Thursday, December 29, 2011
Books of 2011
So I got a Nook at the beginning of this year, thus touching off a year of reading unlike any other of my married life. Finally my two biggest hurdles to reading were cleared: the expense of buying a book I'd finish in a day or two, and the inconvenience of making it to the library, once to check out the book, and once to return it. I also work at an elementary school, giving me the opportunity to read a lot of Young Adult or Children's fiction, marked with (YA) on my list.
I love book lists, but feel like it would take forever to review everything I read this year! I'm going to start by listing them by their stars I gave them on Goodreads, and then if my kids aren't back in from the snow yet, I'll go back and add some notes!
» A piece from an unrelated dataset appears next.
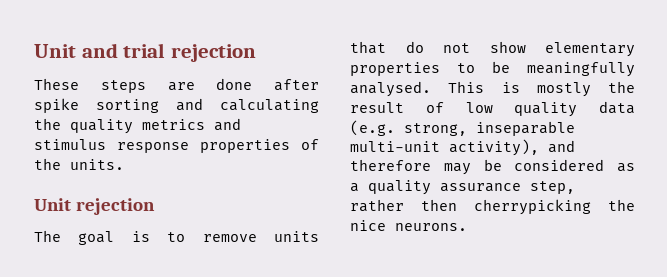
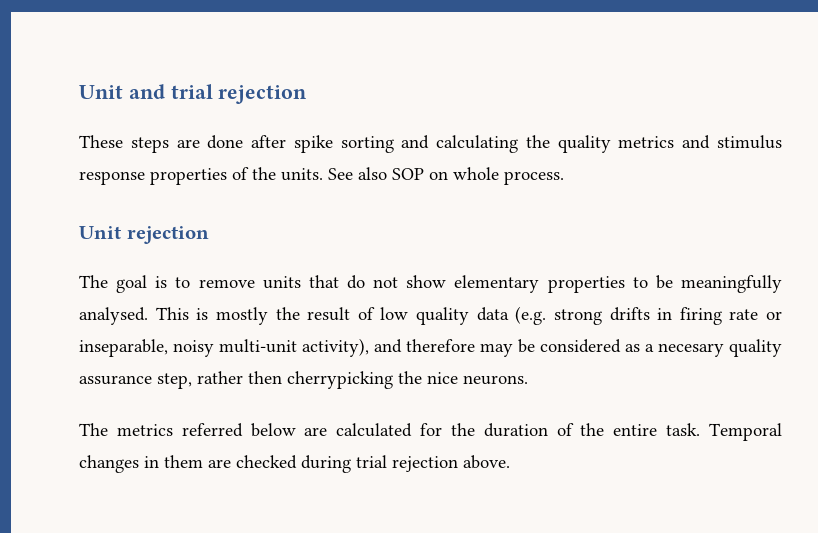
(124, 164) none -> [328,167,564,185] See also SOP on whole process.
[404,121,575,136] strong, inseparable -> [553,307,782,325] [79,339,214,357] strong drifts in firing rate or inseparable, noisy
(359, 187) none -> [658,343,724,357] necesary
(467, 227) none -> [79,423,782,441] [79,455,510,473] // The metrics referred below are calculated for the duration of the entire task. Temporal changes in them are checked during trial rejection above.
I tend to gravitate toward family-type dramas, but those rarely actually end up on my favorites lists. I am trying to branch out and try some new things! I went through several periods of not reading at all this year, so I'm hoping to read even more this year. I also didn't rate anything as 1-star because I generally don't finish books I'm not liking, and I didn't bother to list all of those.
5-STAR (IT WAS AMAZING)
*Unbroken, by Laura Hillenbrand: This was a great book about a runner who goes to fight in World War II, and his bomber crashes in the middle of the ocean, touching off a long, excruciatingly difficult journey. While this book was a little on the long side, it was interesting and educational, and one of my favorites of the year.
*The Art of Racing in the Rain, by Garth Stein: A story of a small family and its ups and downs, told by the perspective of the family pet. Because it mostly tells the story of the husband (and is narrated by a dog?!?), it wasn't one that normally would have appealed to me. But it was emotionally well-told, and kept me turning pages until I was done. Couldn't put it down.
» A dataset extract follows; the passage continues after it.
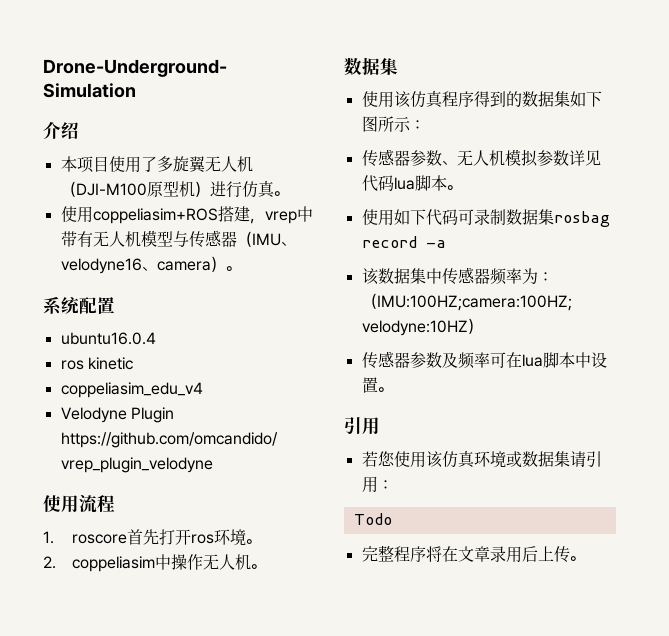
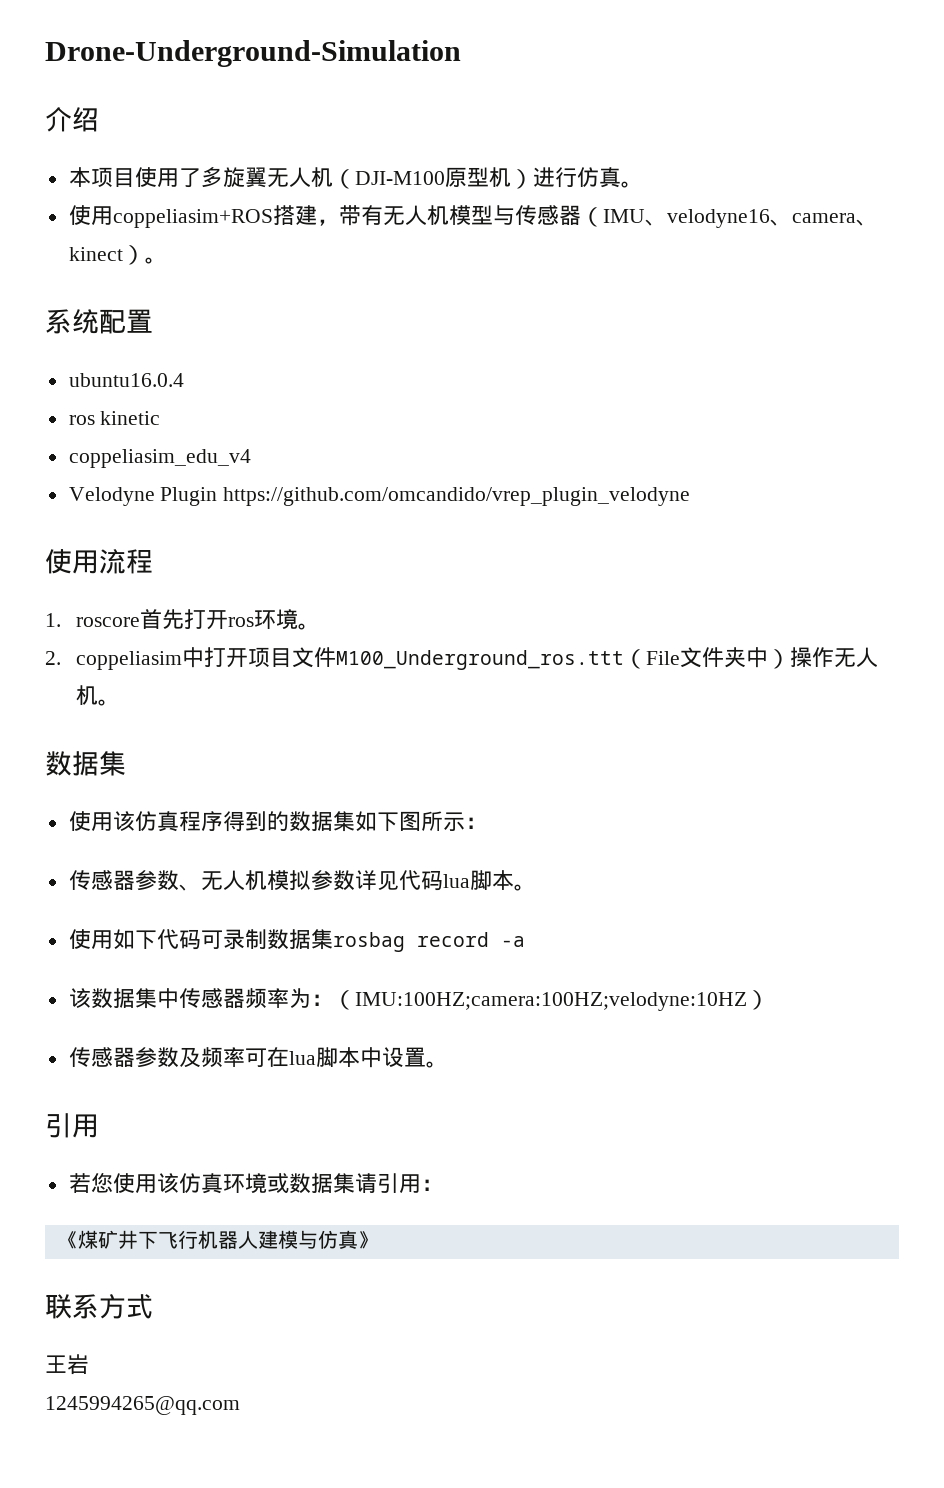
[264,206,313,224] vrep中 -> (339, 222) none
(211, 266) none -> [855,219,878,226] [68,247,123,261] 、kinect
(171, 562) none -> [204,647,791,670] 打开项目文件M100_Underground_ros.ttt（File文件夹中）
[353,513,392,525] [361,545,585,563] Todo // 完整程序将在文章录用后上传。 -> [57,1230,378,1249] [45,1294,153,1319] [45,1354,89,1375] [45,1396,240,1415] 《煤矿井下飞行机器人建模与仿真》 // 联系方式 // 王岩 // 1245994265@qq.com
*The Happiness Project, by Gretchen Rubin: Non-fiction account of the author's year of setting goals to bring her more happiness in her life. Loved her insights, and it made me seriously re-evaluate some things about myself. Didn't hurt that it had an emphasis on goal-setting, which I love!
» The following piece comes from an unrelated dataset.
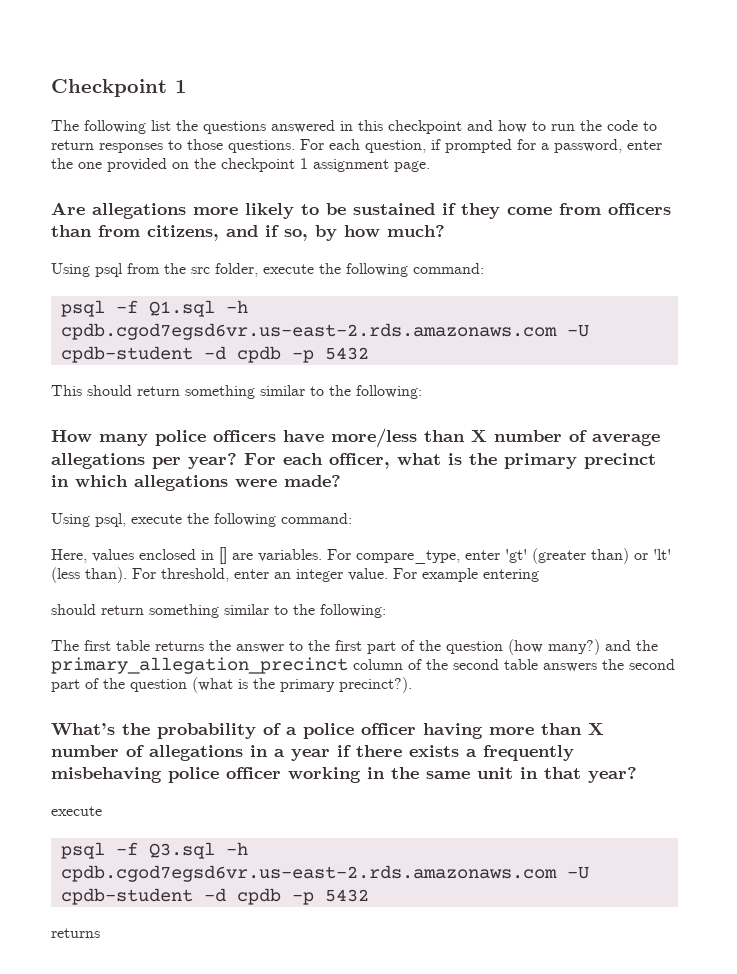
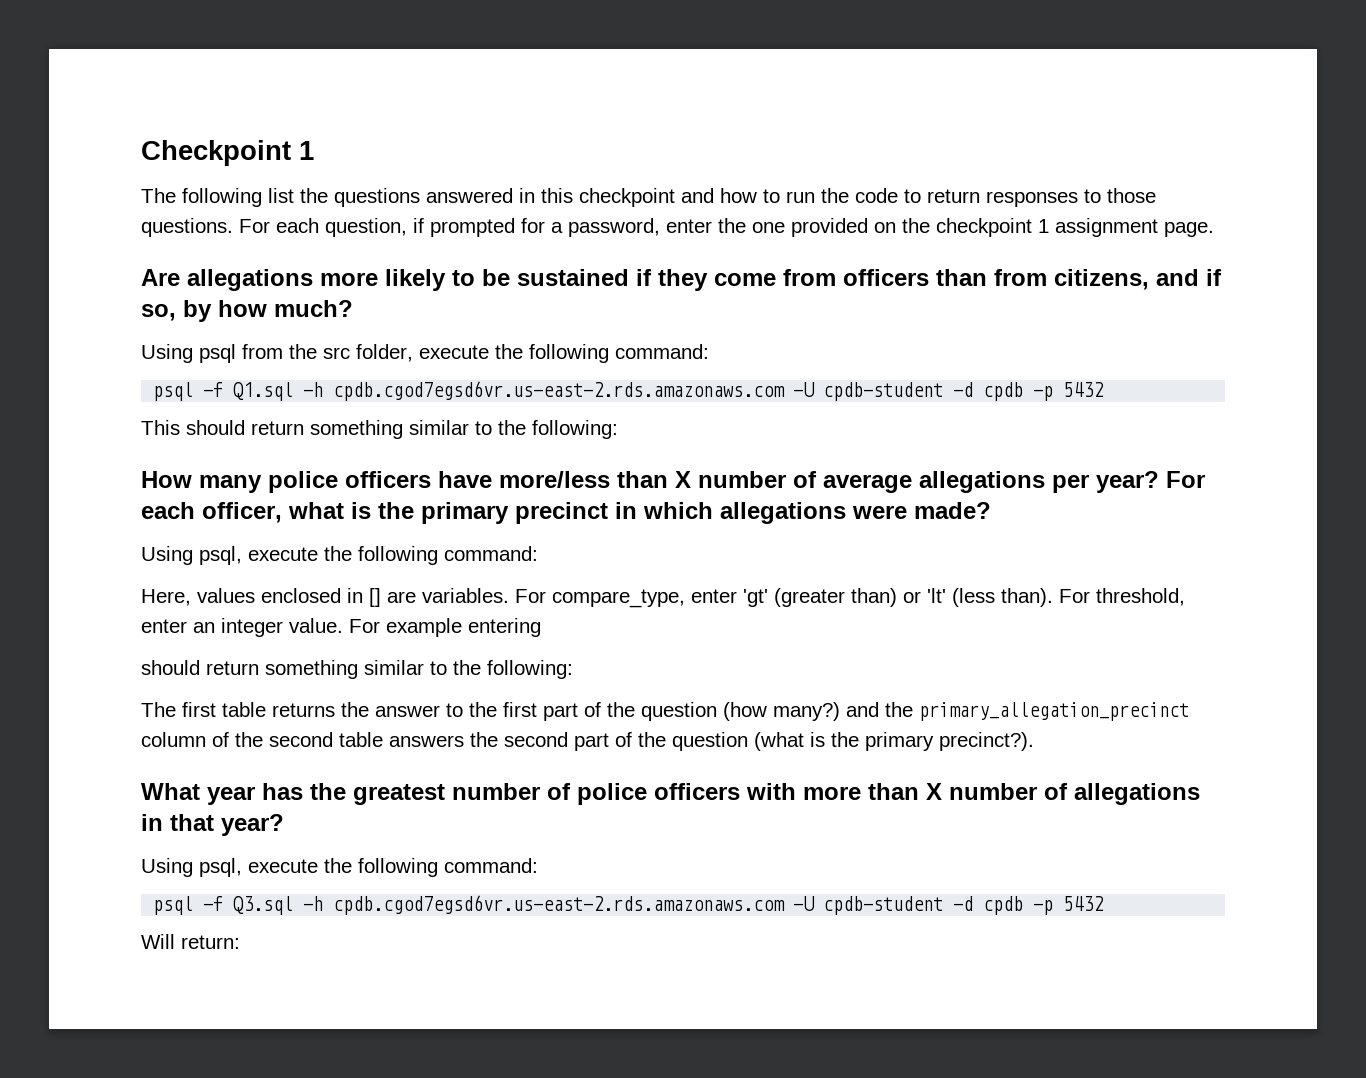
[51,723,483,739] What’s the probability of a police officer having -> [141,783,796,805] What year has the greatest number of police officers with
[274,745,574,761] [51,767,538,783] a year if there exists a frequently misbehaving police officer working in the same unit in -> (163, 822) none
[51,806,102,816] execute -> [141,858,538,877] Using psql, execute the following command:
[51,928,100,938] returns -> [141,934,240,949] Will return:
*The Help, by Kathryn Stockett: I think most people know this story already. Loved the characters, loved the story, even loved the movie. Can't get better than that!
4-STAR (REALLY LIKED IT)
*Water for Elephants, by Sara Gruen
*No Time to Wave Goodbye, by Jacquelyn Mitchard
*Every Last One, by Anna Quindlen: This was a SAD book about a family tragedy, told from the perspective of the mother. I love tear-jerker books, and this was well-written and compelling.
*The Birth House, by Ami McKay: A story of a midwife's apprentice in the time of World War I, and addresses the choices and opportunities women were dealing with in terms of their choices in birth control and childbirth. Well-told and interesting.
*Countdown, by Deborah Wiles (YA): Coming-of-age story of a 12-year-old girl who lives in Washington DC in 1962. The whole country is worried about the Cuban Missile Crisis and doing air raid drills, while Franny deals with family issues, political stress, and drama with friends and boys. Told in kind of a "scrapbook" style with lots of actual pictures, news clippings, quotes from political figures, etc. I actually learned a lot about that time period!
*Wonderstruck, by Brian Selznick (YA): Cool book - two intertwining stories set 50 years apart. One is told entirely through beautiful illustrations, the other told traditionally in words. Both main characters are children who are deaf, adding another layer of interest to the book. It's long, at about 650 pages, but I made it through it in just a night since so much of the book is illustrated.
*Maniac Magee, by Jerry Spinelli (YA)
*Shanghai Girls, by Lisa See
*The Glass Castle, by Jeannette Walls
3-STAR (LIKED IT)
*Labor Day, by Joyce Maynard
*The Girl With the Dragon Tattoo Trilogy, by Stieg Larsson: These were interesting books, but so much language and graphic sexual violence, I had a hard time with them. I did read the whole trilogy though, so I guess that says something.
*The Stuff That Never Happened, by Maddie Dawson
*The Climb and The Contest (Everest series), by Gordon Korman (YA): I'm actually embarrassed at how into these books I was. I read them at school during silent reading time, and couldn't wait to get back to them each afternoon. They weren't super well-written, but I did want to see where the story went!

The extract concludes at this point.